Berlin hat bereits ein "Energiewendegesetz" und einen "Mobilitätsplan", beide "zeigen den Weg" und "die Umsetzung ist in vollem Gange". Sie erwarte für die notwendige Wärmewende, dass "die Wohnungen in der Hauptstadt verstärkt mit Abwärme, Geothermie und Solarenergie geheizt werden", hat Giffeys grüne Senatskollegin und Erzkonkurrentin Bettina Jarasch mitgeteilt. Nötig dazu seien "steigende Investitionen der Privatwirtschaft", die erreicht durch "Druck auf die Immobilieneigner" am einfachsten erreicht würden.

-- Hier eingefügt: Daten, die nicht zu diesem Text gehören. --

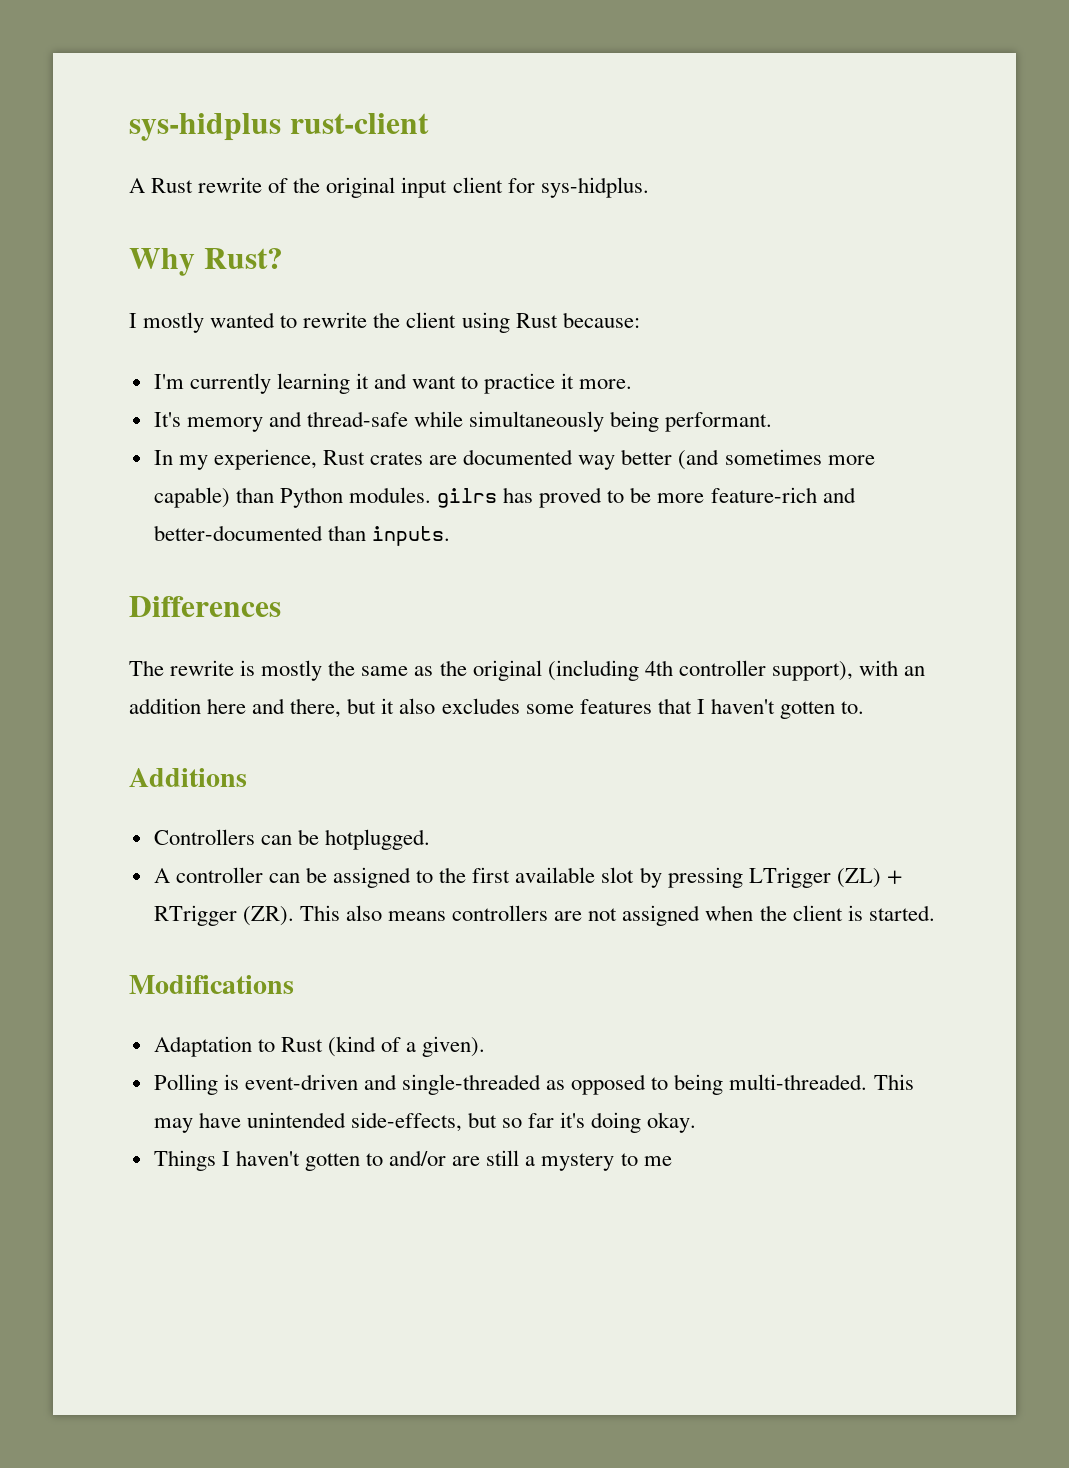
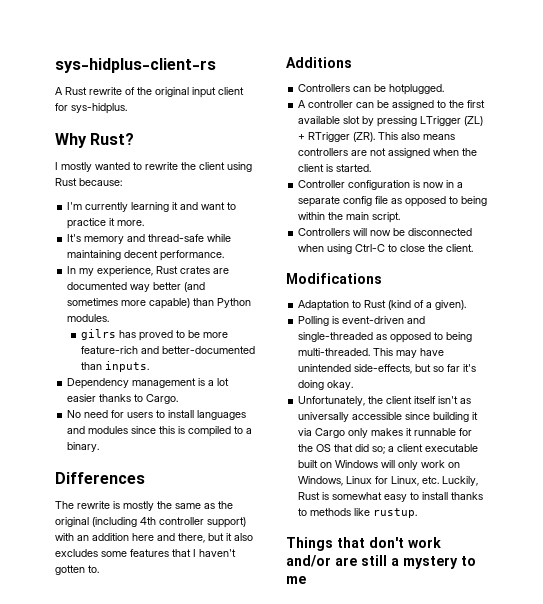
- sys-hidplus rust-client
+ sys-hidplus-client-rs
- It's memory and thread-safe while simultaneously being performant.
+ It's memory and thread-safe while maintaining decent performance.
- In my experience, Rust crates are documented way better (and sometimes more capable) than Python modules. gilrs has proved to be more feature-rich and better-documented than inputs.
+ In my experience, Rust crates are documented way better (and sometimes more capable) than Python modules.
+ gilrs has proved to be more feature-rich and better-documented than inputs.
+ Dependency management is a lot easier thanks to Cargo.
+ No need for users to install languages and modules since this is compiled to a binary.
- The rewrite is mostly the same as the original (including 4th controller support), with an addition here and there, but it also excludes some features that I haven't gotten to.
+ The rewrite is mostly the same as the original (including 4th controller support) with an addition here and there, but it also excludes some features that I haven't gotten to.
+ Controller configuration is now in a separate config file as opposed to being within the main script.
+ Controllers will now be disconnected when using Ctrl-C to close the client.
- Things I haven't gotten to and/or are still a mystery to me
+ Unfortunately, the client itself isn't as universally accessible since building it via Cargo only makes it runnable for the OS that did so; a client executable built on Windows will only work on Windows, Linux for Linux, etc. Luckily, Rust is somewhat easy to install thanks to methods like rustup.
+ Things that don't work and/or are still a mystery to me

Zu wenig Zeit für die Ewigkeit

Auch dafür war wann aber das eine Jahr nicht genug, das ihr und Giffey und dem Linkspartei-Senatoren  Klaus Lederer und Katja Kipping blieb. Noch am Wahlabend beklagte die erneut Gescheiterte, dass die SPD erst so kurz in Regierungsverantwortung gewesen sei, dass sie gar nicht habe zeigen könne, wohin das alles führen könnte. Genau die Angst davor aber mag viele Berliner, stoisch wie DDR-Bürger im Hinnehmen von Widrigkeiten aller Art, bewogen haben, die drei regierenden Parteien abzustrafen. Fünf Prozent der Stimmen verloren sie zusammen, zu viel für das geplante Weiterso, zu wenig aber, um bei der siegestrunkenen CDU unterzuschlüpfen.

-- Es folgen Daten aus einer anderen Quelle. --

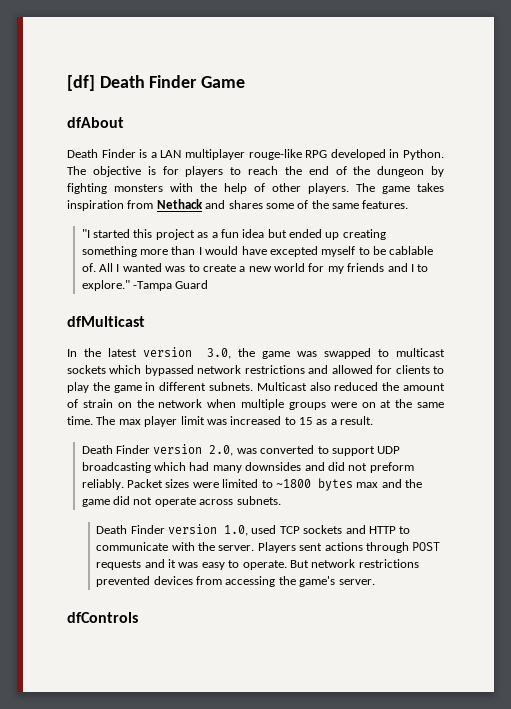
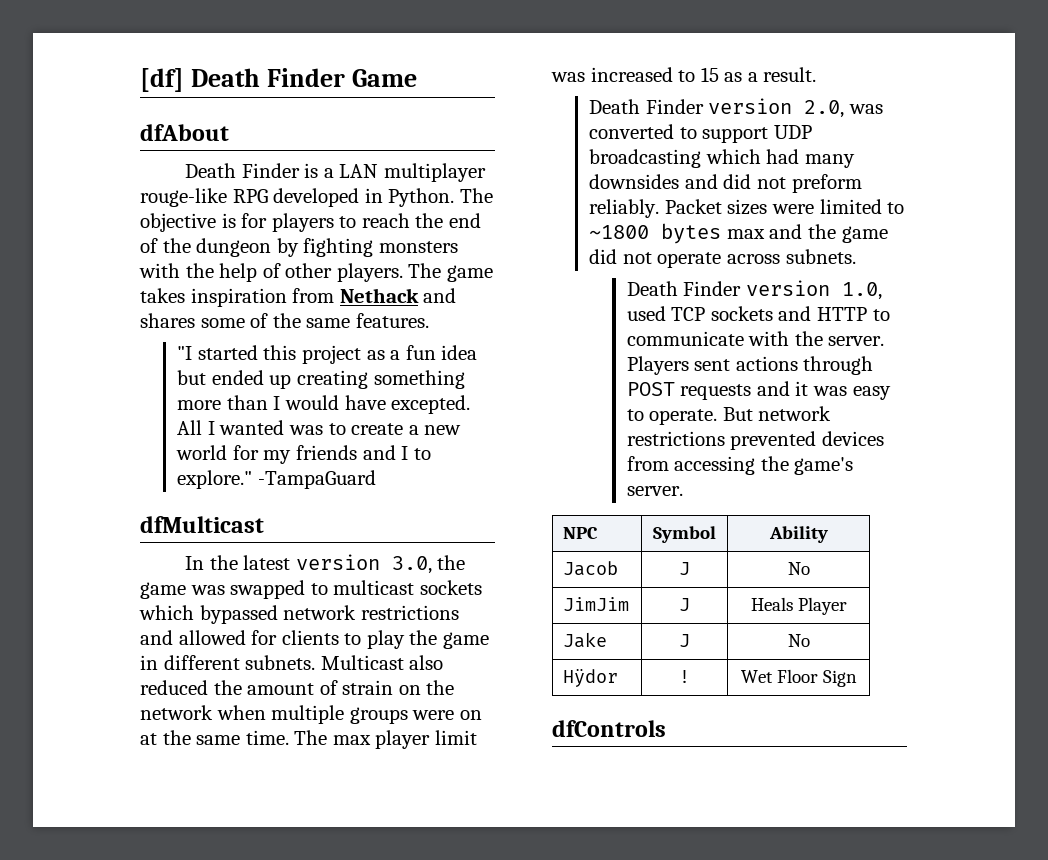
- "I started this project as a fun idea but ended up creating something more than I would have excepted myself to be cablable of.
+ "I started this project as a fun idea but ended up creating something more than I would have excepted.
- -Tampa Guard
+ -TampaGuard
+ NPC | Symbol | Ability
+ Jacob | J | No
+ JimJim | J | Heals Player
+ Jake | J | No
+ Hÿdor | ! | Wet Floor Sign

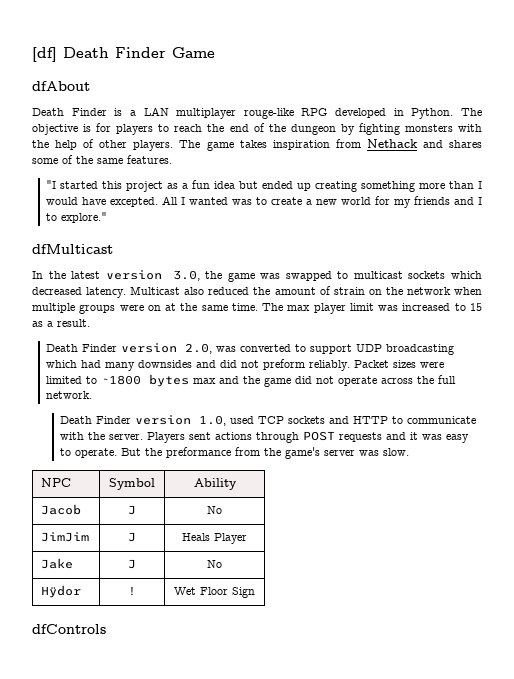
- -TampaGuard
- In the latest version 3.0, the game was swapped to multicast sockets which bypassed network restrictions and allowed for clients to play the game in different subnets.
+ In the latest version 3.0, the game was swapped to multicast sockets which decreased latency.
- Packet sizes were limited to ~1800 bytes max and the game did not operate across subnets.
+ Packet sizes were limited to ~1800 bytes max and the game did not operate across the full network.
- But network restrictions prevented devices from accessing the game's server.
+ But the preformance from the game's server was slow.

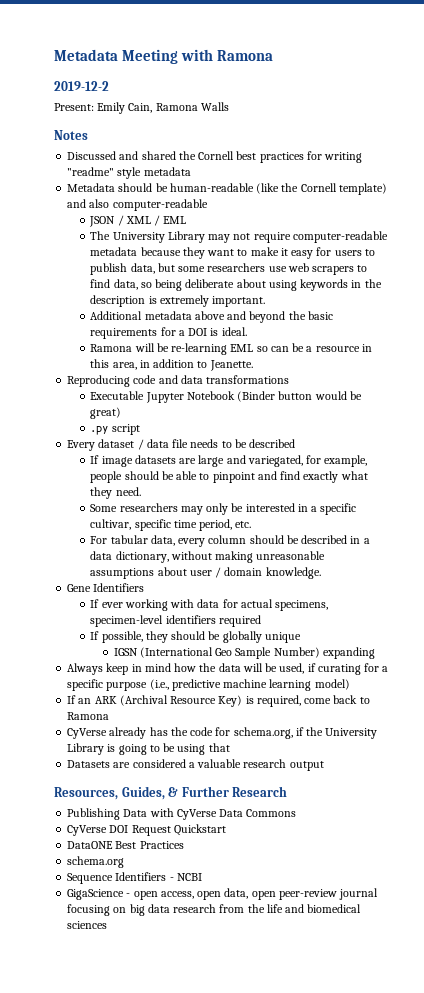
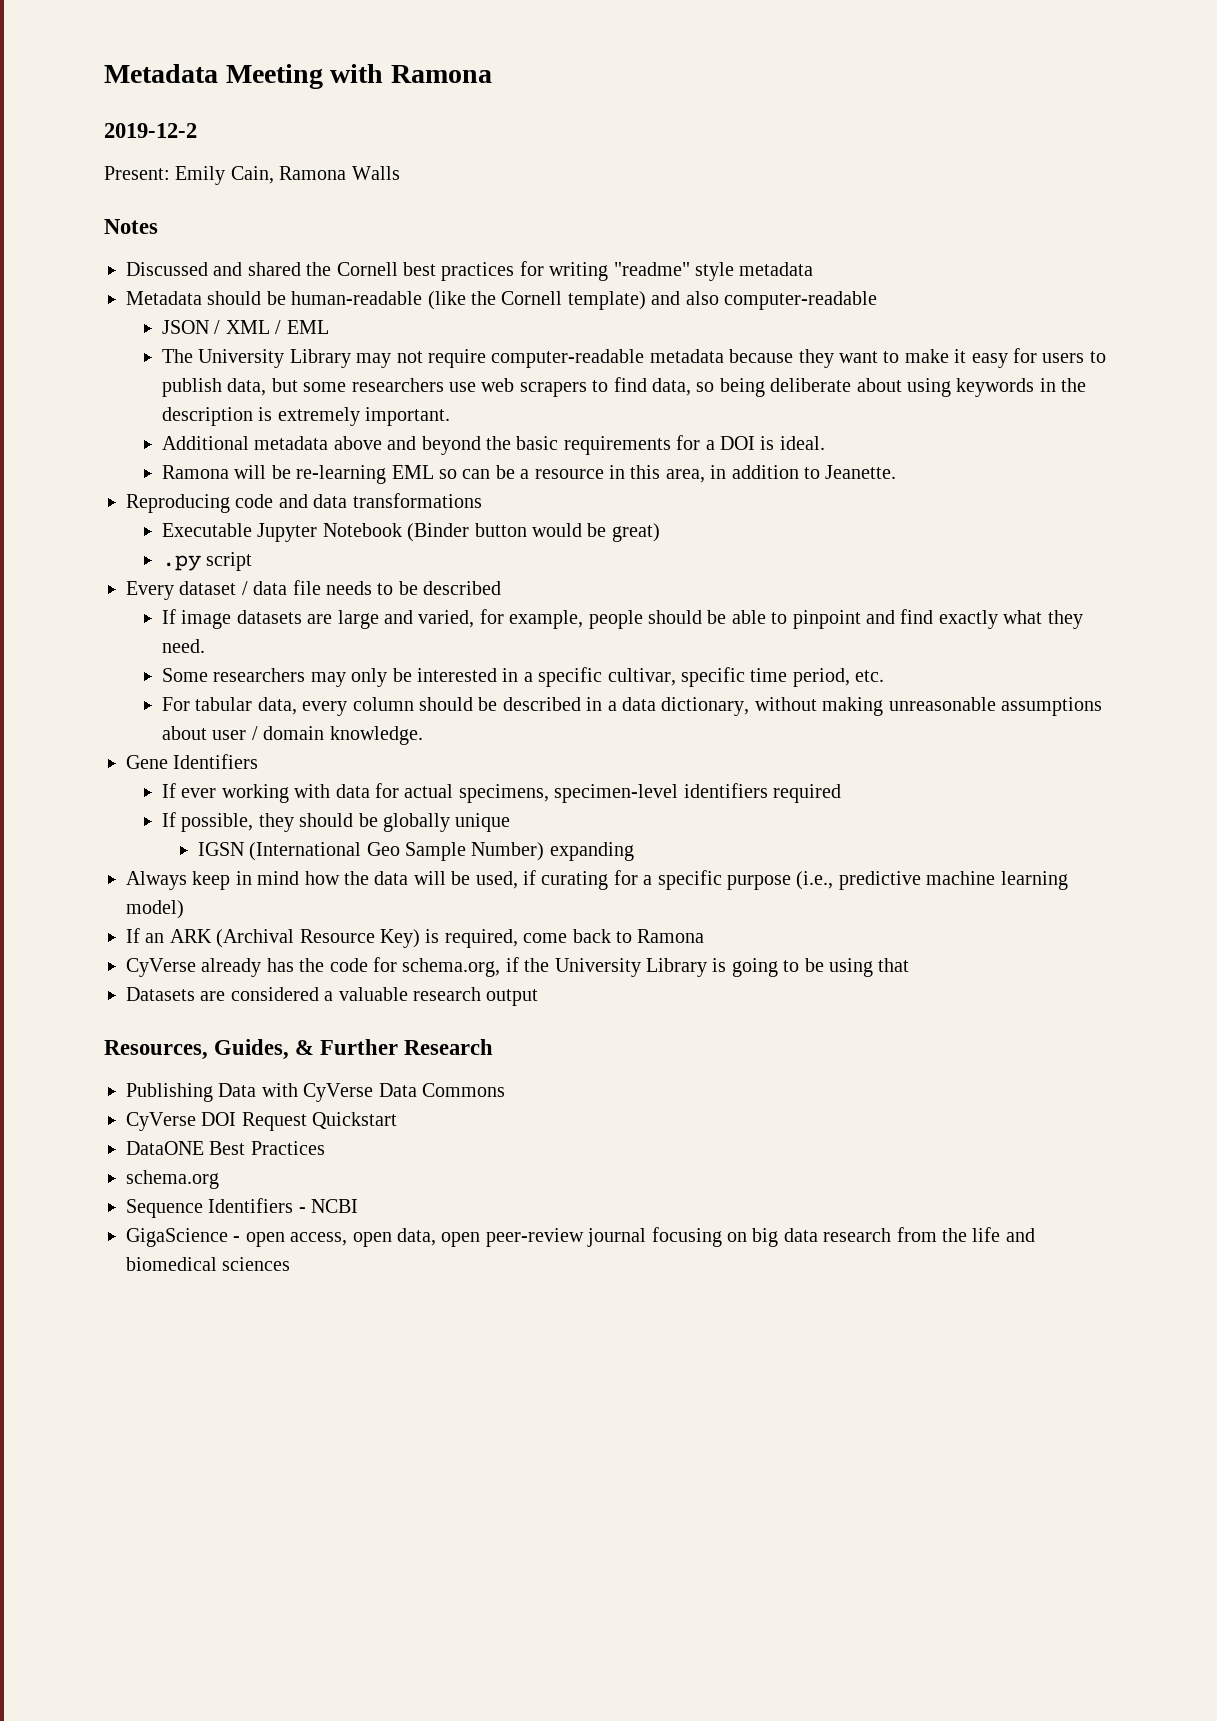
- If image datasets are large and variegated, for example, people should be able to pinpoint and find exactly what they need.
+ If image datasets are large and varied, for example, people should be able to pinpoint and find exactly what they need.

Berlins Noch Regierende Franziska Giffey zeigte sich konsterniert. Die Berliner würden sich wohl wünschen, "dass Dinge anders werden, spekulierte sie nur wenige Augenblick nach den ersten Hochrechnungen. Noch aber ist die Hauptstadt nicht verloren, noch reicht es rechnerisch für Rot, Rot und Grün, für die Union aber trotz hoher Zugewinne nicht ohne Hilfe von SPD oder Grünen. Trotz allem Eifer, mit dem alle Beteiligten im ersten Anlauf die Unausweichlichkeit der kommenden Ereignisse beschworen: Machterhalt geht vor Anstand, nicht zu verlieren, ist ein größerer Sieg als zu gewinnen.  

Es könne nicht alles so weitergehen, hat Franziska Giffey als Erkenntnis aus dem Wahltag mitgenommen. Deshalb wolle sie weitermachen.